The Surveyor: 29 October 1857


Audio: Read by Trevor James Barker

Land surveying was Thoreau’s chief source of income when he was in his thirties and forties, and he was good at it. On one hand, the work allowed him to spend time outdoors, exercise, and listen to birdsong. On the other hand, he tended to eat poorly and neglect his personal pursuits while he was out on the job. Shortly after he turned forty, he wrote this journal entry. He had just awoken from a recurring dream of ascending a mountain, which led him to think about the true business of life. He concluded that, on balance, he had chosen the professions best suited to his temperament. “I have aspired to practice in succession all the honest arts of life,” he wrote, “that I may gather all their fruits.”

I know of no such amusement – so wholesome & in every sense profitable – for instance as to spend an hour or two in a day – picking some berries or other fruits which will be food for the winter – or collecting drift wood from the river for fuel – or cultivating the few beans or potatoes which I want – Theaters & operas – which intoxicate for a season – are nothing compared to these pursuits. And so it is with all the true arts of life – Farming & building – & manufacturing & sailing are the greatest & wholesomest amusements that were ever invented (for God invented them) & I suppose that the farmers & mechanics know it – only I think they indulge to excess generally, & so what was meant for a joy becomes the sweat of their brow. . . . It is a great amusement & more profitable than I could have invented – to go & spend an afternoon now picking cranberries– By these various pursuits your experience becomes singularly complete & founded. The novelty & significance of such pursuits are remarkable. – Such is the path by which we climb to the heights of our being – & compare the poetry which such simple pursuits have inspired – with the unreadable volumes which have been written about art.

Who is the most profitable companion – he who has been picking cranberries & chopping wood – or he who has been attending the opera all his days?
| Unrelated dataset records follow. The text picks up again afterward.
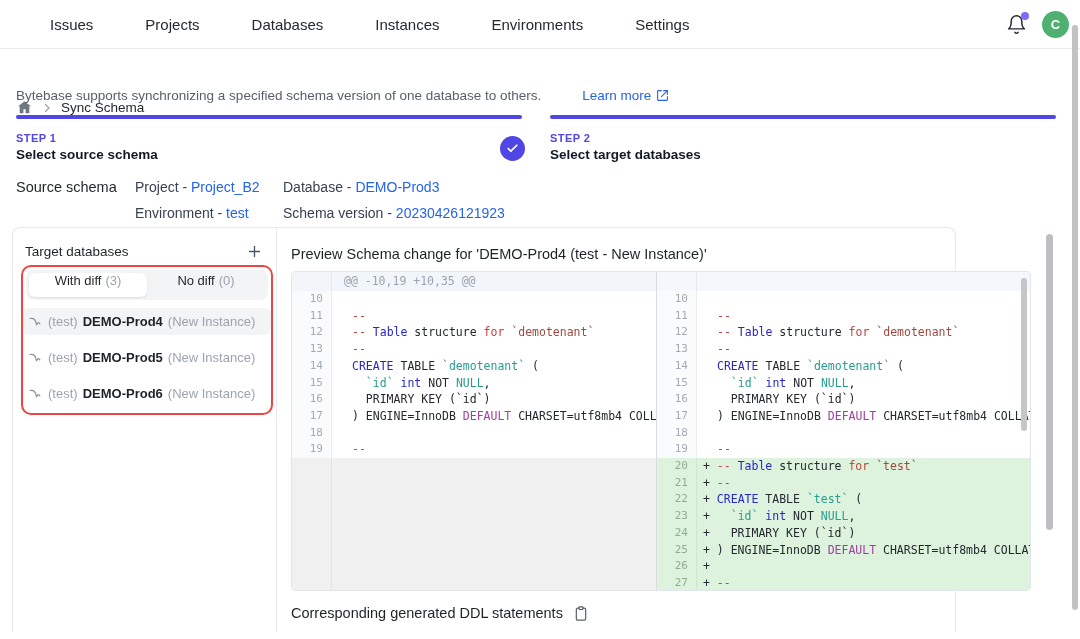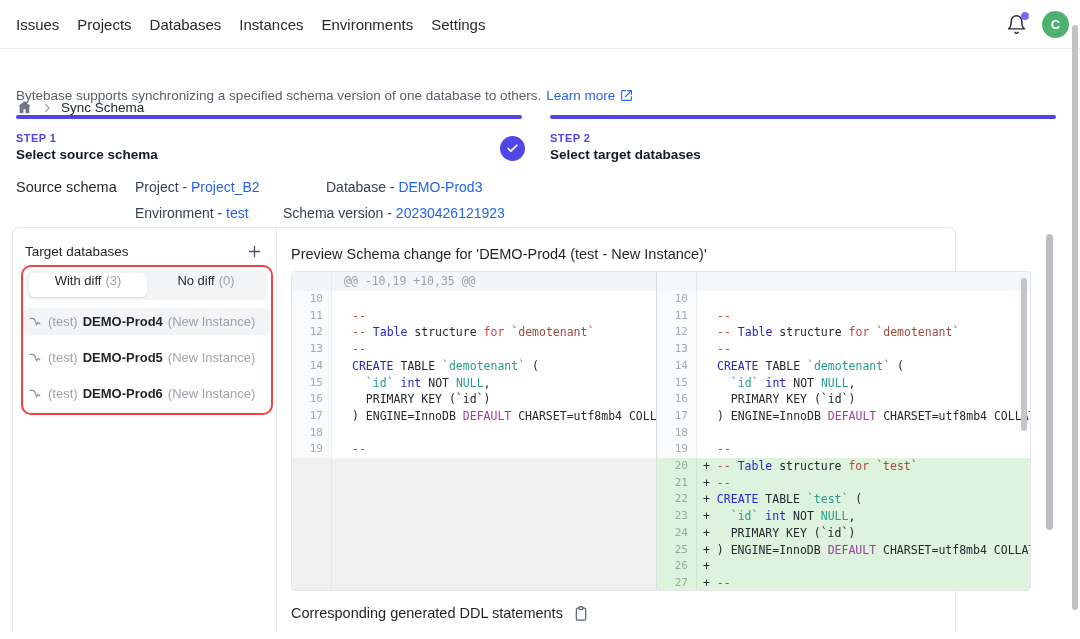"Issues" .topnav .nav-item { margin-left: none -> 34px }
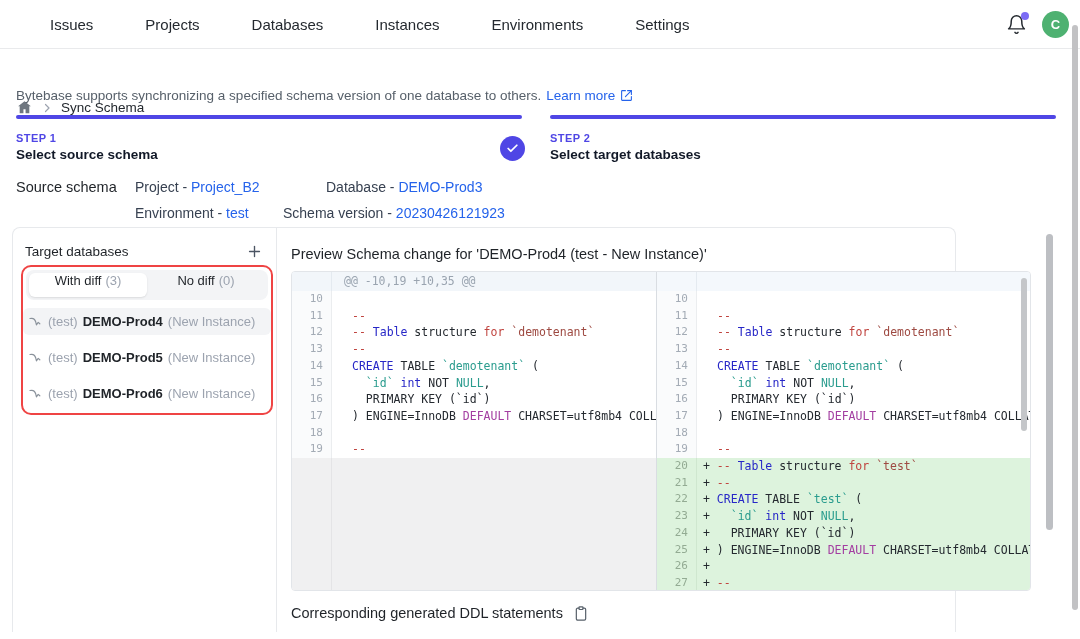"Learn more" .intro a { margin-left: none -> 36px }
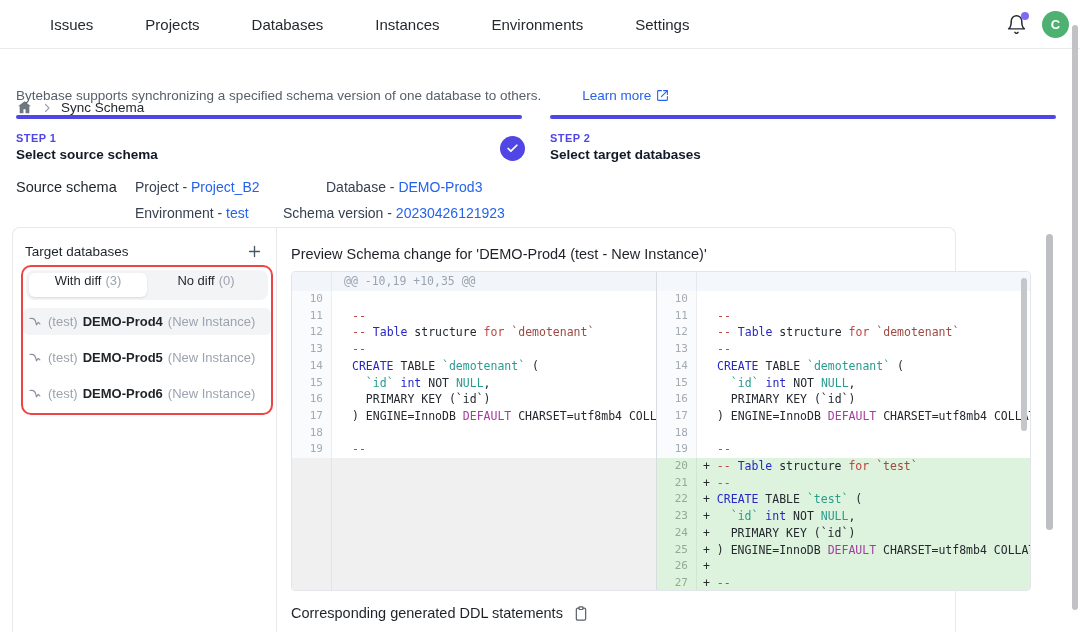"Database - DEMO-Prod3" .f1 { margin-left: 43px -> none }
I find when I have been building a fence or surveying a farm – or even collecting simples – that these were the true paths to perception & enjoyment. My being seems to have put forth new roots – to be more strongly planted. This is the true way to crack the nut of happiness. If as a poet or naturalist – you wish to explore a given neighborhood – go and live in it – i.e get your living in it – fish in its streams – hunt in its forests – gather from its waters or its woods – cultivate the ground – & pluck the wild fruits – &c &c this will be the surest & speediest way to those perceptions you covet.

Henry David Thoreau’s journal for 31 July–25 November 1857. MA 1302.30. Purchased by Pierpont Morgan, 1909.